In contrast to other “passive” methods (reduction of CO2 emissions at source or CCS technologies), the chemical valorisation of carbon dioxide and its conversion into useful products creates value and it is an indispensable method for sustainable chemical manufacturing. Traditional chemical manufacturing relies on non-renewable fossil energy sources for power and raw materials. To achieve a manufacturing paradigm shift towards better sustainability, it is necessary to use both renewable energy and renewable carbon sources, such as CO2, recycled carbon and biomass, to make fuels and chemicals. It is definitely not easy to valorise CO2 into value products due to the high chemical stability of CO2 and thermodynamic barriers in several chemical transformation routes. However, the already classical process of urea synthesis clearly shows that the chemical conversion of carbon dioxide can be technically and economically feasible.
The idea behind this book is to give the reader a possibly complete and up-to-date overview of the variety of ways carbon dioxide can be chemically valorised. The individual book chapters have been written by the leading experts in the field. The methods and technologies presented are grouped into three broad categories:
Thermochemical and catalytic CO2 valorisation
Renewable energy-based CO2 valorisation
Biochemical CO2 valorisation.
Following a general introduction on turning CO2 into fuels and chemicals (Chapter 1), various ways of homogeneous (catalytic and non-catalytic) methods of valorisation are discussed. Chapters 2 and 3, respectively focus on carboxylation and carbonylation reactions utilizing CO2. Modern developments in urea synthesis are presented in Chapter 4, while Chapter 5 discusses homogeneous hydrogenation of carbon dioxide. Finally, homogeneous CO2 co-polymerization and coupling is presented in Chapter 6. In the section dedicated to heterogeneous processes, Chapters 7–10 discuss hydrogenation, methanation, methane dry reforming and water gas shift reactions, respectively, while Chapter 11 focuses on heterogeneous co-polymerization of CO2.

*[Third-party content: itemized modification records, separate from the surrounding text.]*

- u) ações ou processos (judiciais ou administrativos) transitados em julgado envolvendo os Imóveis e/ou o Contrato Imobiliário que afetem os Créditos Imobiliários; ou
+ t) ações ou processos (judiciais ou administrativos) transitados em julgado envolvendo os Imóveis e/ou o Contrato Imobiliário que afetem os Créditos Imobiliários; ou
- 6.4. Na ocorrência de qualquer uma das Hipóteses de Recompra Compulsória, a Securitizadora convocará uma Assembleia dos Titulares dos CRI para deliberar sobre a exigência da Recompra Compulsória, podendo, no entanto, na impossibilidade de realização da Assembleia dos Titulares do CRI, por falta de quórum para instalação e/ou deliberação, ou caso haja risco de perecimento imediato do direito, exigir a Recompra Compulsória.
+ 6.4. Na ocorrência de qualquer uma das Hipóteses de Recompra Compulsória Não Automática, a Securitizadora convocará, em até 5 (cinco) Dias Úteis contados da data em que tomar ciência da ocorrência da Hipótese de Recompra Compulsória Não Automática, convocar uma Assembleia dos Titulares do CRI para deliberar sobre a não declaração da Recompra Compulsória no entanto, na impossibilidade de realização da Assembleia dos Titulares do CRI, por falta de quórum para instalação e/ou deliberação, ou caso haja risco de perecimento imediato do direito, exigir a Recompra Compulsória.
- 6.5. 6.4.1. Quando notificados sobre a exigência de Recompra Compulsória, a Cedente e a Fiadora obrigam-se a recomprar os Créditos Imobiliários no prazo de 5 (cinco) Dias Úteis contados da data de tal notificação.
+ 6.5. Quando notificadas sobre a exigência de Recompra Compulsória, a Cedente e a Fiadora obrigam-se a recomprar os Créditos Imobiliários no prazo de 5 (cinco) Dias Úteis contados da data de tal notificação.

The second part of the book is dedicated to renewable energy-based CO2 valorisation. The chapters in this part present different routes of direct or indirect transformation of some renewable primary energy source (mostly solar, but also wind) into chemical energy. Included here are CO2 valorisation methods utilizing electricity, which in the long term will be predominantly generated from renewable sources.
Accordingly, processes presented in Chapters 12–14 follow the energy transformation path: solar/wind → electricity → light → chemical and include artificial photosynthesis and photocatalytic CO2 reduction, respectively. On the other hand, direct solar → thermal → chemical catalytic CO2 splitting processes are reviewed in Chapter 15.
Chapters 16–18 look from different angles at the electrochemical reduction of carbon dioxide. Chapter 19 discusses the application of microwaves in the catalytic dry reforming of methane. Chapters 20 and 21 analyse the use of different types of plasmas in CO2 conversion.
The part on biochemical CO2 valorisation consists of three contributions. Chapters 22 and 23 discuss enzymatic and microbial conversion, respectively, while Chapter 24 concentrates on hydrothermal CO2 reduction using biomass derivatives as reductants.
The final Chapter 25 presents the life cycle analysis aspects of CO2 valorisation.
We would like to express our gratitude to all the authors that have contributed to this book. Chemical valorisation of carbon dioxide is an important and challenging way to go. We hope that the book will fulfil its role of a comprehensive and up-to-date information source for readers in academia and industry alike.